TASK INSTRUCTIONS
The reply should be an exact transcription of every record.
○ ○ ○ ○
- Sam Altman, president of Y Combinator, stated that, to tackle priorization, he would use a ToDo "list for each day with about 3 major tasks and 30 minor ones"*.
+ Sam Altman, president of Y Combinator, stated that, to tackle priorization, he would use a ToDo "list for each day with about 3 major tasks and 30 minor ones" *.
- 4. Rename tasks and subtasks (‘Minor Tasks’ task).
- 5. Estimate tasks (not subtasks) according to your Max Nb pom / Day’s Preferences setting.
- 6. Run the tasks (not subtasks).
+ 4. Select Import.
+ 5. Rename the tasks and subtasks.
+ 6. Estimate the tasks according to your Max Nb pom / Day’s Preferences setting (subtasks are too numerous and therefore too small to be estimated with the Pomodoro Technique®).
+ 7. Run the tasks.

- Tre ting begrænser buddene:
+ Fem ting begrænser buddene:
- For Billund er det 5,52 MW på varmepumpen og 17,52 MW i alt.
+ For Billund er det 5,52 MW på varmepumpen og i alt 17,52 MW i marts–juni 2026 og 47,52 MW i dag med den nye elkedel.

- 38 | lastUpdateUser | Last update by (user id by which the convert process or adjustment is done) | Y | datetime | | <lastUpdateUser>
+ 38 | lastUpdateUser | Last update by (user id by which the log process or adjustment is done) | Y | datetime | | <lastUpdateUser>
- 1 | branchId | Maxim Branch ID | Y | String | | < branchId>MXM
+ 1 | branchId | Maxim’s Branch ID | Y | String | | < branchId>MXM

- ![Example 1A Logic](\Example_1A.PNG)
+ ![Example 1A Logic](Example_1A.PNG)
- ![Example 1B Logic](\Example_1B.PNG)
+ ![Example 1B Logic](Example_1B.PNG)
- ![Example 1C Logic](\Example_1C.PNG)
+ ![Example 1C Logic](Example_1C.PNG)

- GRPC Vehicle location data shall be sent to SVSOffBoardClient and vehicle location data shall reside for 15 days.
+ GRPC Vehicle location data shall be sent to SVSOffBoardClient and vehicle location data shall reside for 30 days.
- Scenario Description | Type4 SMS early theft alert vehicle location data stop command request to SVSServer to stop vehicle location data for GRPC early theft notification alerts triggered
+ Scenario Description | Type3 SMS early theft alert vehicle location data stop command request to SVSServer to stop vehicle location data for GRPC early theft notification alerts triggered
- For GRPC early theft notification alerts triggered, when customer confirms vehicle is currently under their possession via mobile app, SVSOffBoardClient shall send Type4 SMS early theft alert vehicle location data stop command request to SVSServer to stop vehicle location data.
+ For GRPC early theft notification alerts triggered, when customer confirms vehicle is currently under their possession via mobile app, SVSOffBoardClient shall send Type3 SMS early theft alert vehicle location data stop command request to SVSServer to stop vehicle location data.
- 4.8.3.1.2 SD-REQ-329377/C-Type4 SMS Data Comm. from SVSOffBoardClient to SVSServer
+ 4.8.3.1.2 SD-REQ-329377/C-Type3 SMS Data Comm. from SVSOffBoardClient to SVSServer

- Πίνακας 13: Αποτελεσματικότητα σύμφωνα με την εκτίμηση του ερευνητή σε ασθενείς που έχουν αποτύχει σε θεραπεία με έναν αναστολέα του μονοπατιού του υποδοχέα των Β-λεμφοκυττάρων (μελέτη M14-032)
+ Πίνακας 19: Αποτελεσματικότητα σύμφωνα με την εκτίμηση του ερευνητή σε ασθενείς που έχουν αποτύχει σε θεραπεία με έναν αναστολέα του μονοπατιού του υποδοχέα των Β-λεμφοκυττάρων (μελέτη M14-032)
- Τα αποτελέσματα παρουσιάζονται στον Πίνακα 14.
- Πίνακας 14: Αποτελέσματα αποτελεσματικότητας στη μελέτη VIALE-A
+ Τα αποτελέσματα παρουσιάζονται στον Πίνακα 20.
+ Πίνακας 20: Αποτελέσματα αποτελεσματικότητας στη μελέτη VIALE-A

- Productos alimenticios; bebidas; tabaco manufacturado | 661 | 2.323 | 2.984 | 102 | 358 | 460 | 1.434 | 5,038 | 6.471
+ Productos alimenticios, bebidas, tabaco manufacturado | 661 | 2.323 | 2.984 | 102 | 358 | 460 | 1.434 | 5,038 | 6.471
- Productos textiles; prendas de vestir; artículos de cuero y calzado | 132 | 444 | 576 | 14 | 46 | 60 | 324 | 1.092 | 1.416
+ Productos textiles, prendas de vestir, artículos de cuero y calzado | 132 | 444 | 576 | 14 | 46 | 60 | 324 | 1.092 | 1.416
○ ○ ○ ○
RESPONSE FOR THIS EXERCISE
- Sam Altman, president of Y Combinator, stated that, to tackle priorization, he would use a ToDo "list for each day with about 3 major tasks and 30 minor ones"*.
+ Sam Altman, president of Y Combinator, stated that, to tackle priorization, he would use a ToDo "list for each day with about 3 major tasks and 30 minor ones" *.
- 4. Rename tasks and subtasks (‘Minor Tasks’ task).
- 5. Estimate tasks (not subtasks) according to your Max Nb pom / Day’s Preferences setting.
- 6. Run the tasks (not subtasks).
+ 4. Select Import.
+ 5. Rename the tasks and subtasks.
+ 6. Estimate the tasks according to your Max Nb pom / Day’s Preferences setting (subtasks are too numerous and therefore too small to be estimated with the Pomodoro Technique®).
+ 7. Run the tasks.

- Tre ting begrænser buddene:
+ Fem ting begrænser buddene:
- For Billund er det 5,52 MW på varmepumpen og 17,52 MW i alt.
+ For Billund er det 5,52 MW på varmepumpen og i alt 17,52 MW i marts–juni 2026 og 47,52 MW i dag med den nye elkedel.

- 38 | lastUpdateUser | Last update by (user id by which the convert process or adjustment is done) | Y | datetime | | <lastUpdateUser>
+ 38 | lastUpdateUser | Last update by (user id by which the log process or adjustment is done) | Y | datetime | | <lastUpdateUser>
- 1 | branchId | Maxim Branch ID | Y | String | | < branchId>MXM
+ 1 | branchId | Maxim’s Branch ID | Y | String | | < branchId>MXM

- ![Example 1A Logic](\Example_1A.PNG)
+ ![Example 1A Logic](Example_1A.PNG)
- ![Example 1B Logic](\Example_1B.PNG)
+ ![Example 1B Logic](Example_1B.PNG)
- ![Example 1C Logic](\Example_1C.PNG)
+ ![Example 1C Logic](Example_1C.PNG)

- GRPC Vehicle location data shall be sent to SVSOffBoardClient and vehicle location data shall reside for 15 days.
+ GRPC Vehicle location data shall be sent to SVSOffBoardClient and vehicle location data shall reside for 30 days.
- Scenario Description | Type4 SMS early theft alert vehicle location data stop command request to SVSServer to stop vehicle location data for GRPC early theft notification alerts triggered
+ Scenario Description | Type3 SMS early theft alert vehicle location data stop command request to SVSServer to stop vehicle location data for GRPC early theft notification alerts triggered
- For GRPC early theft notification alerts triggered, when customer confirms vehicle is currently under their possession via mobile app, SVSOffBoardClient shall send Type4 SMS early theft alert vehicle location data stop command request to SVSServer to stop vehicle location data.
+ For GRPC early theft notification alerts triggered, when customer confirms vehicle is currently under their possession via mobile app, SVSOffBoardClient shall send Type3 SMS early theft alert vehicle location data stop command request to SVSServer to stop vehicle location data.
- 4.8.3.1.2 SD-REQ-329377/C-Type4 SMS Data Comm. from SVSOffBoardClient to SVSServer
+ 4.8.3.1.2 SD-REQ-329377/C-Type3 SMS Data Comm. from SVSOffBoardClient to SVSServer

- Πίνακας 13: Αποτελεσματικότητα σύμφωνα με την εκτίμηση του ερευνητή σε ασθενείς που έχουν αποτύχει σε θεραπεία με έναν αναστολέα του μονοπατιού του υποδοχέα των Β-λεμφοκυττάρων (μελέτη M14-032)
+ Πίνακας 19: Αποτελεσματικότητα σύμφωνα με την εκτίμηση του ερευνητή σε ασθενείς που έχουν αποτύχει σε θεραπεία με έναν αναστολέα του μονοπατιού του υποδοχέα των Β-λεμφοκυττάρων (μελέτη M14-032)
- Τα αποτελέσματα παρουσιάζονται στον Πίνακα 14.
- Πίνακας 14: Αποτελέσματα αποτελεσματικότητας στη μελέτη VIALE-A
+ Τα αποτελέσματα παρουσιάζονται στον Πίνακα 20.
+ Πίνακας 20: Αποτελέσματα αποτελεσματικότητας στη μελέτη VIALE-A

- Productos alimenticios; bebidas; tabaco manufacturado | 661 | 2.323 | 2.984 | 102 | 358 | 460 | 1.434 | 5,038 | 6.471
+ Productos alimenticios, bebidas, tabaco manufacturado | 661 | 2.323 | 2.984 | 102 | 358 | 460 | 1.434 | 5,038 | 6.471
- Productos textiles; prendas de vestir; artículos de cuero y calzado | 132 | 444 | 576 | 14 | 46 | 60 | 324 | 1.092 | 1.416
+ Productos textiles, prendas de vestir, artículos de cuero y calzado | 132 | 444 | 576 | 14 | 46 | 60 | 324 | 1.092 | 1.416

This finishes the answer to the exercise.